(Web page revision data)
────────────────────────────────────────
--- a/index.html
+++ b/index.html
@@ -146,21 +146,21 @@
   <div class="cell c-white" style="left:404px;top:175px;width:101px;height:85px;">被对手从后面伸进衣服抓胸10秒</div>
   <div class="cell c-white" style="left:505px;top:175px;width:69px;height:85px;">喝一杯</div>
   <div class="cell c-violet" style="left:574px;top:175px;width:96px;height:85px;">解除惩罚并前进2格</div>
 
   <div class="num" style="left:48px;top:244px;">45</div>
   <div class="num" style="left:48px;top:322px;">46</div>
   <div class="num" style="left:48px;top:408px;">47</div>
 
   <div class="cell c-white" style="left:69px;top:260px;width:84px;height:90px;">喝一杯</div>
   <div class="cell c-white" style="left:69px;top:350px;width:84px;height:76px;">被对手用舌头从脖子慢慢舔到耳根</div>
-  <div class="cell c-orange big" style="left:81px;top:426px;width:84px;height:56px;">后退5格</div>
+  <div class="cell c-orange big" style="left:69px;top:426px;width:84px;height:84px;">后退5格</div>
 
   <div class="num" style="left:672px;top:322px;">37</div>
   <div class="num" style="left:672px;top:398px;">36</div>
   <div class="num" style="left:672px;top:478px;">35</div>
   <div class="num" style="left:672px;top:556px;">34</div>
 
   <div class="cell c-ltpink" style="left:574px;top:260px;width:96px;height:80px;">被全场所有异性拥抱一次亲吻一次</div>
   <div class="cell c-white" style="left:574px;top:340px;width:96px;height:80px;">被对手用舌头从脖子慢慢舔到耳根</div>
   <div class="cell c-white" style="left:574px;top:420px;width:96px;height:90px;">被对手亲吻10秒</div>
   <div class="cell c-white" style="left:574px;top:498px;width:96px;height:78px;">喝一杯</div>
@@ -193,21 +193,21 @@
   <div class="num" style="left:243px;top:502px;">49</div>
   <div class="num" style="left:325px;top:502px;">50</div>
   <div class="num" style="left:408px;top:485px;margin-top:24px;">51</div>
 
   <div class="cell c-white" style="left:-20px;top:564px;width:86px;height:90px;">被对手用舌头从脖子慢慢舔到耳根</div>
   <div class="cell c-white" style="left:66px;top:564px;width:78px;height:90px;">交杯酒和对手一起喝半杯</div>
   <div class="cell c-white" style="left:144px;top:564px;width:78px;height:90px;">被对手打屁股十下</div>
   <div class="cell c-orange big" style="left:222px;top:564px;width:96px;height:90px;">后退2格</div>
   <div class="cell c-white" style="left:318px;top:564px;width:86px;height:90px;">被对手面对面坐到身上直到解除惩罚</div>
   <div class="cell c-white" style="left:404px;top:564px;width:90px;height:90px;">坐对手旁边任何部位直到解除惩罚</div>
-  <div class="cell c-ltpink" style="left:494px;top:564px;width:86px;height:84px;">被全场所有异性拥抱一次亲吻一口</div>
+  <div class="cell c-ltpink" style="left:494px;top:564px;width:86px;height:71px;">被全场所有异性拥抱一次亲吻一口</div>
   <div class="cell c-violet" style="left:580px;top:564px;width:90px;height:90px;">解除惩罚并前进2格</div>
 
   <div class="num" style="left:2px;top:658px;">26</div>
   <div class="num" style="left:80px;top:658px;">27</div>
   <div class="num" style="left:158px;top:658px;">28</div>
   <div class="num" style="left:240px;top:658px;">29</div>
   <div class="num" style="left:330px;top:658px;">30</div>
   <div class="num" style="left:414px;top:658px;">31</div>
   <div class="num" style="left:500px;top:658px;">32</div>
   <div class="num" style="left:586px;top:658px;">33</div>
────────────────────────────────────────
▶ **Exercise objective**
Search the entries for the word "orange" and gather every line where it appears.

▶ **Your solution**
-  <div class="cell c-orange big" style="left:81px;top:426px;width:84px;height:56px;">后退5格</div>
+  <div class="cell c-orange big" style="left:69px;top:426px;width:84px;height:84px;">后退5格</div>
   <div class="cell c-orange big" style="left:222px;top:564px;width:96px;height:90px;">后退2格</div>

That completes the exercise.